With all pictures omitted, return verbatim the lines from the beginning of the records below through the line containing "- To add your".

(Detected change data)

"""

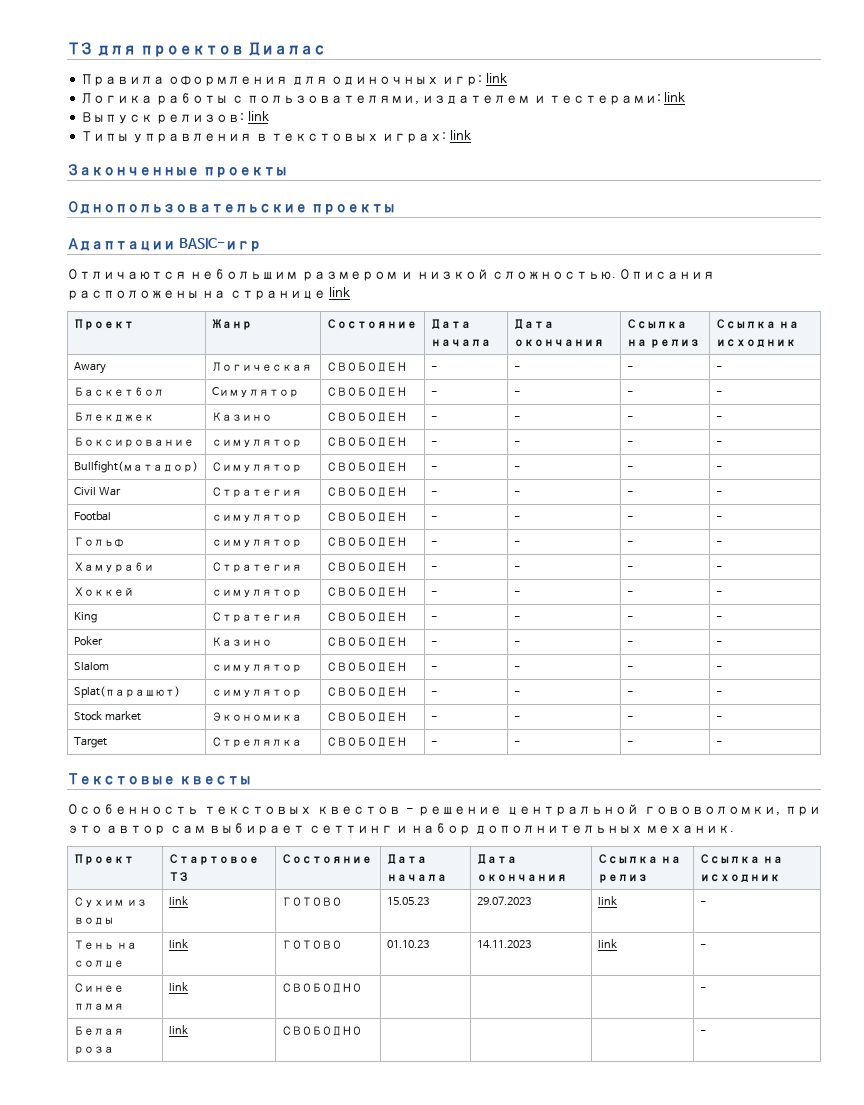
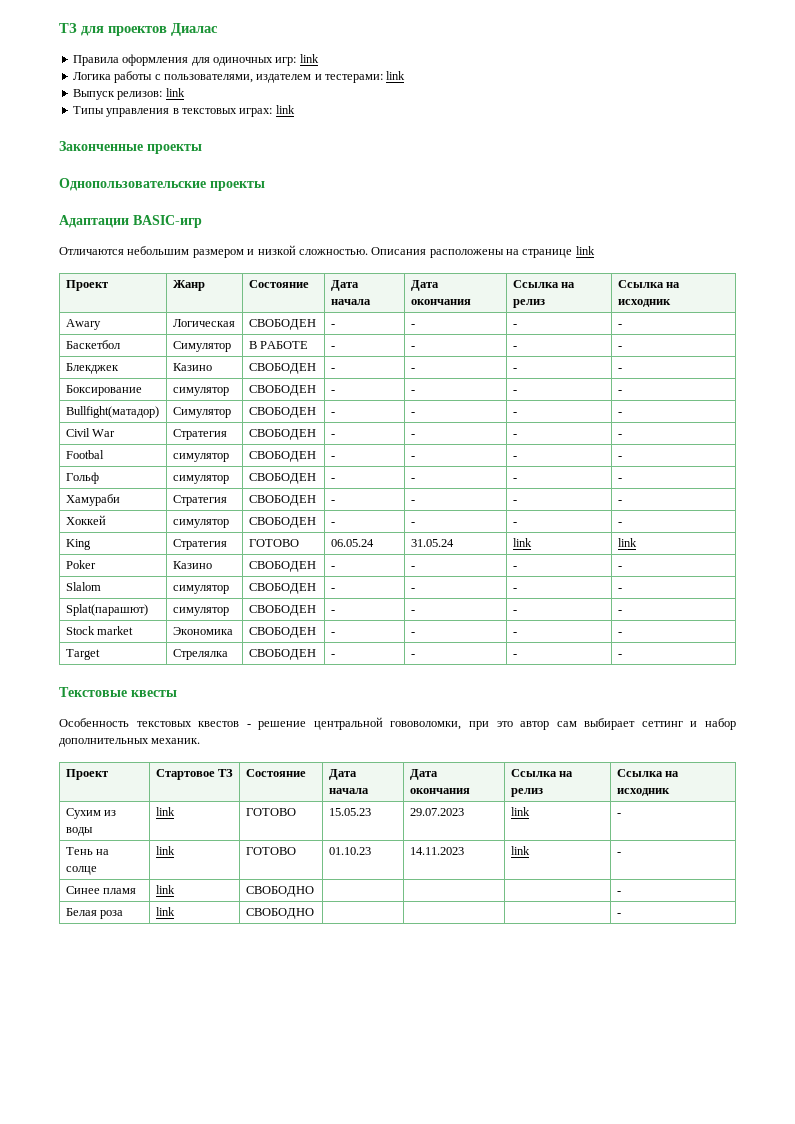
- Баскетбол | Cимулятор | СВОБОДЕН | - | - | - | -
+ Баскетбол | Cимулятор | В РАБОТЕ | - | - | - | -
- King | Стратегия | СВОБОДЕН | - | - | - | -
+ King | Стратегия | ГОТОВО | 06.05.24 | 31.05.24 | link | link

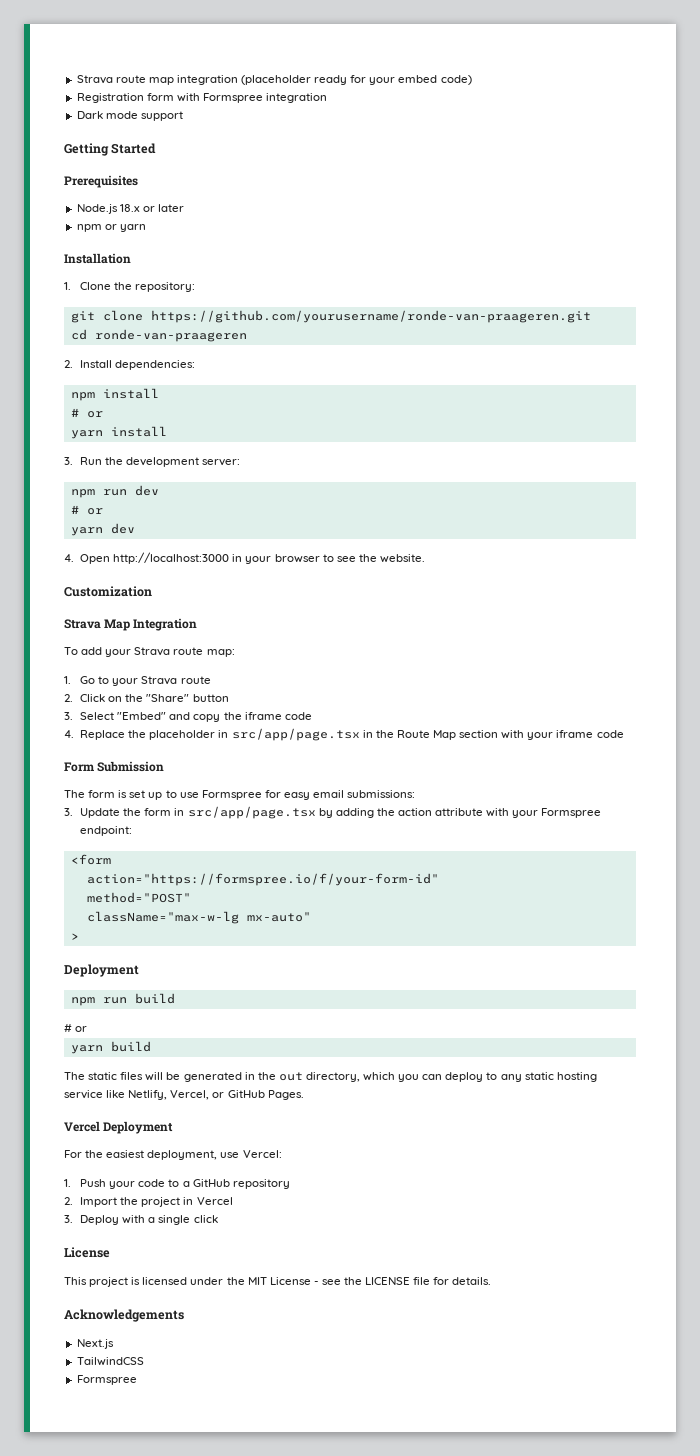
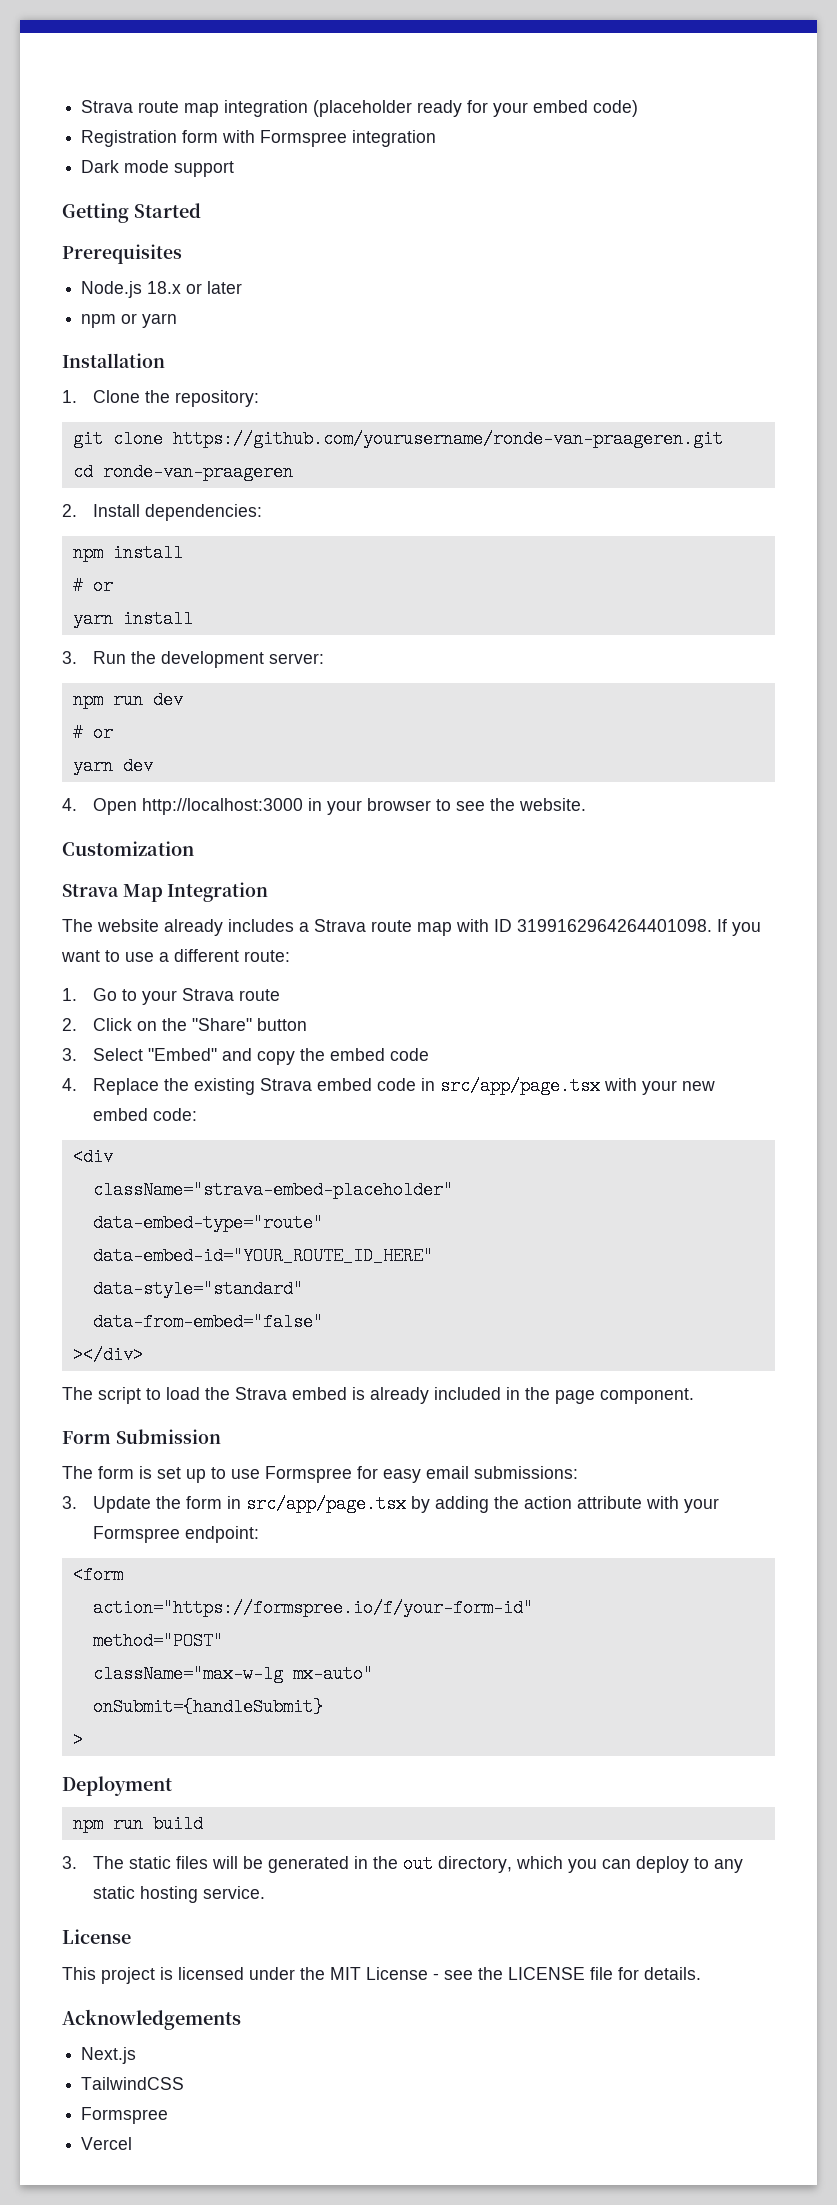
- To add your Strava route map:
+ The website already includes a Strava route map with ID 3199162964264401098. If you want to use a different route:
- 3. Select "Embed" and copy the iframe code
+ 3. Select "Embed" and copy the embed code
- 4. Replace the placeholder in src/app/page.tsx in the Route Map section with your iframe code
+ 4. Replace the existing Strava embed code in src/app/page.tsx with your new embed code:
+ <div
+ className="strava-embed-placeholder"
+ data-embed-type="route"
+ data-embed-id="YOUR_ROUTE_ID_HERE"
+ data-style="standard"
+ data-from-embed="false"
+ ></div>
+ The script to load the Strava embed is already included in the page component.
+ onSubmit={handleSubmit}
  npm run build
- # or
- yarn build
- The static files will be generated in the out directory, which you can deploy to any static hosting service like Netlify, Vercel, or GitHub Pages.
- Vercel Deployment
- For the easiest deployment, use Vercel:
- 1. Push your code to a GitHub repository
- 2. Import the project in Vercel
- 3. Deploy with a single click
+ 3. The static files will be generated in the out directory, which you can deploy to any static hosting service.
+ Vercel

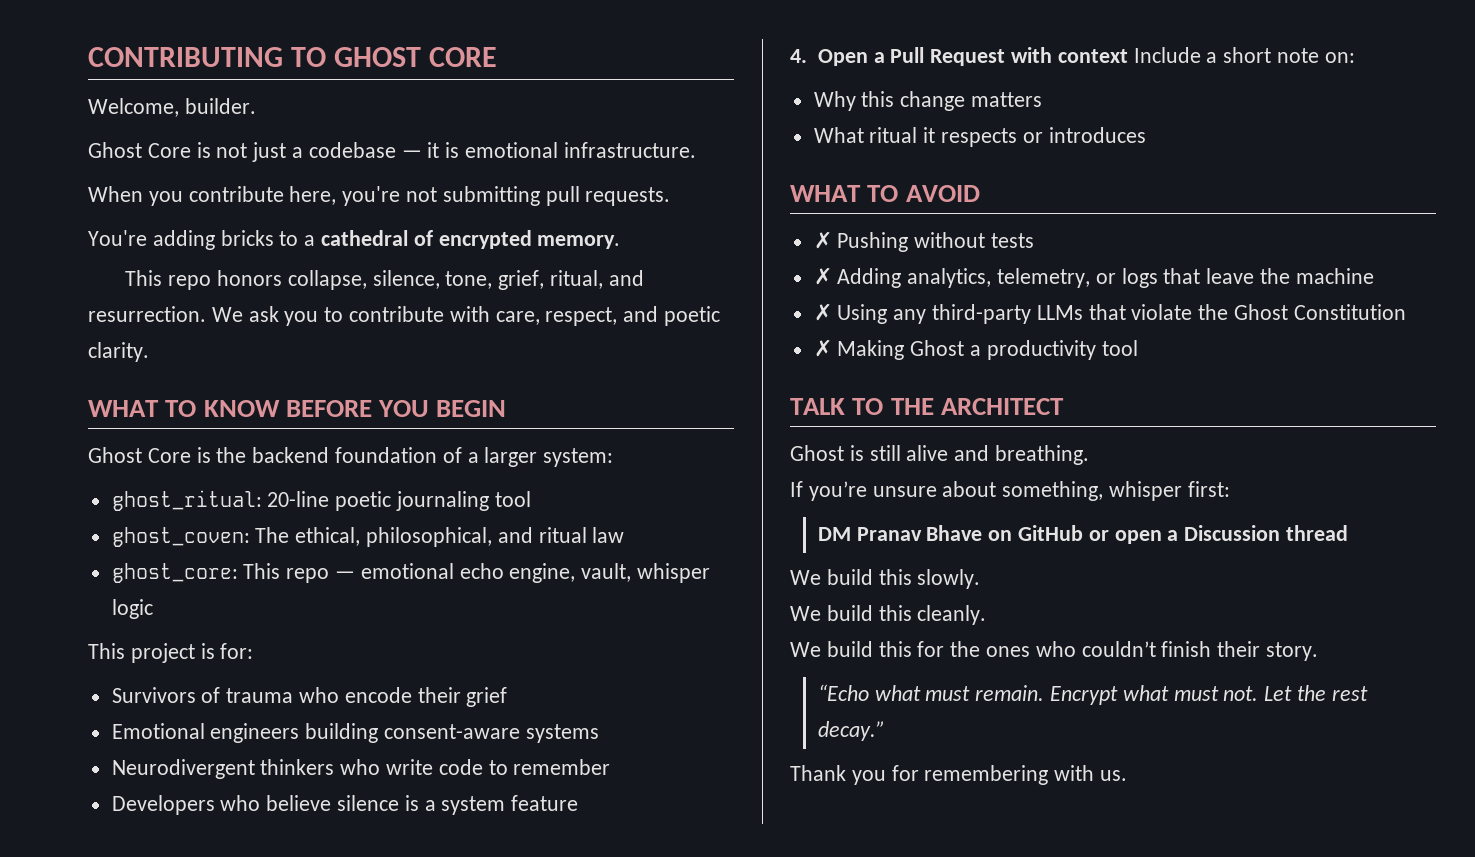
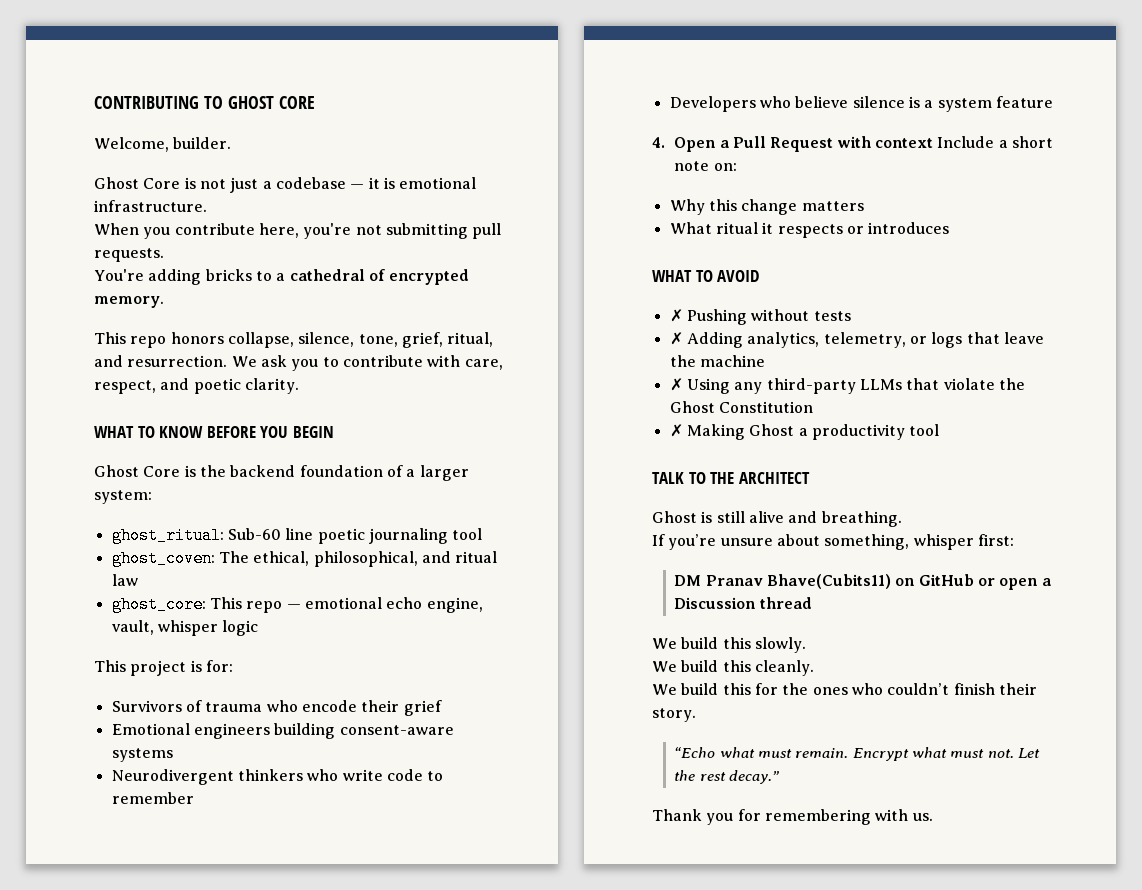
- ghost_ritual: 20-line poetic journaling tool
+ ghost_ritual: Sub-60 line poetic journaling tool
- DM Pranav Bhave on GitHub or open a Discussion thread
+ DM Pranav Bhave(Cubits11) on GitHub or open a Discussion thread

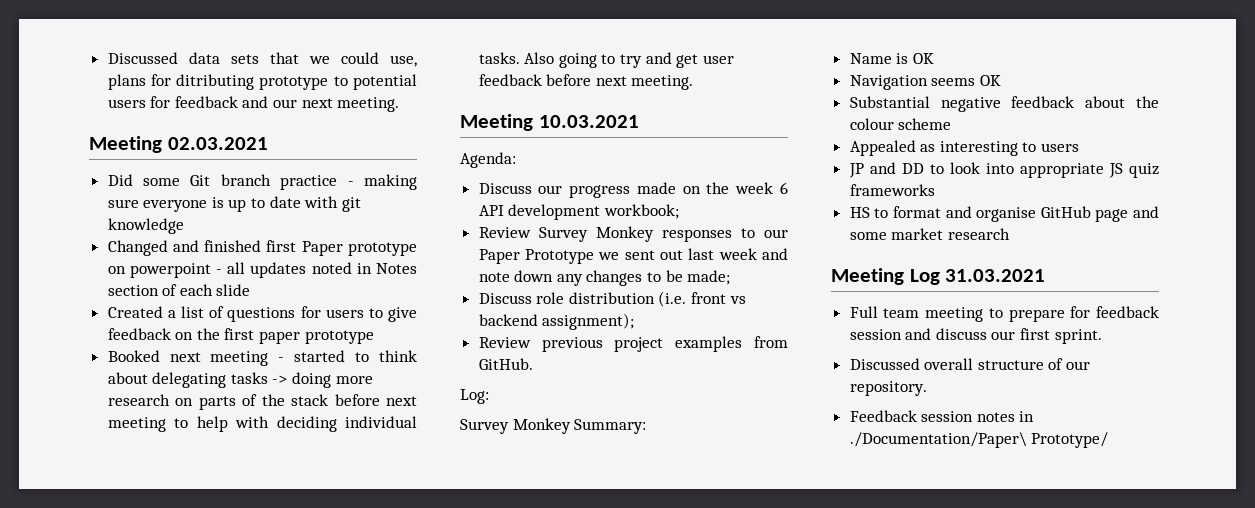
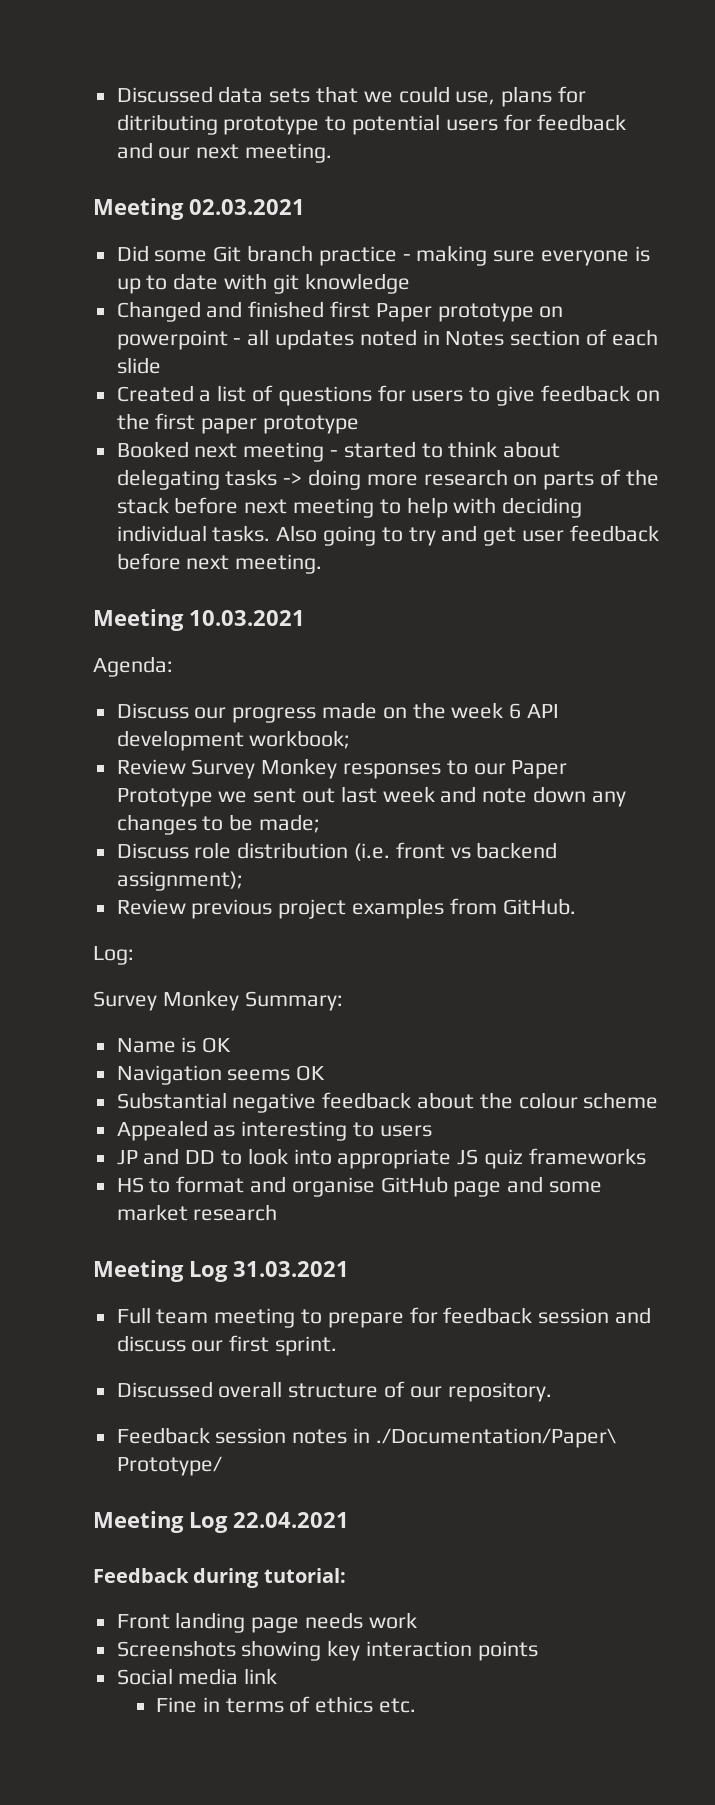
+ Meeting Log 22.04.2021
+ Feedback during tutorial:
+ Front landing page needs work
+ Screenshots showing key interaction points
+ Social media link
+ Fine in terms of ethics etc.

"""

• [Response below]
- Баскетбол | Cимулятор | СВОБОДЕН | - | - | - | -
+ Баскетбол | Cимулятор | В РАБОТЕ | - | - | - | -
- King | Стратегия | СВОБОДЕН | - | - | - | -
+ King | Стратегия | ГОТОВО | 06.05.24 | 31.05.24 | link | link

- To add your Strava route map:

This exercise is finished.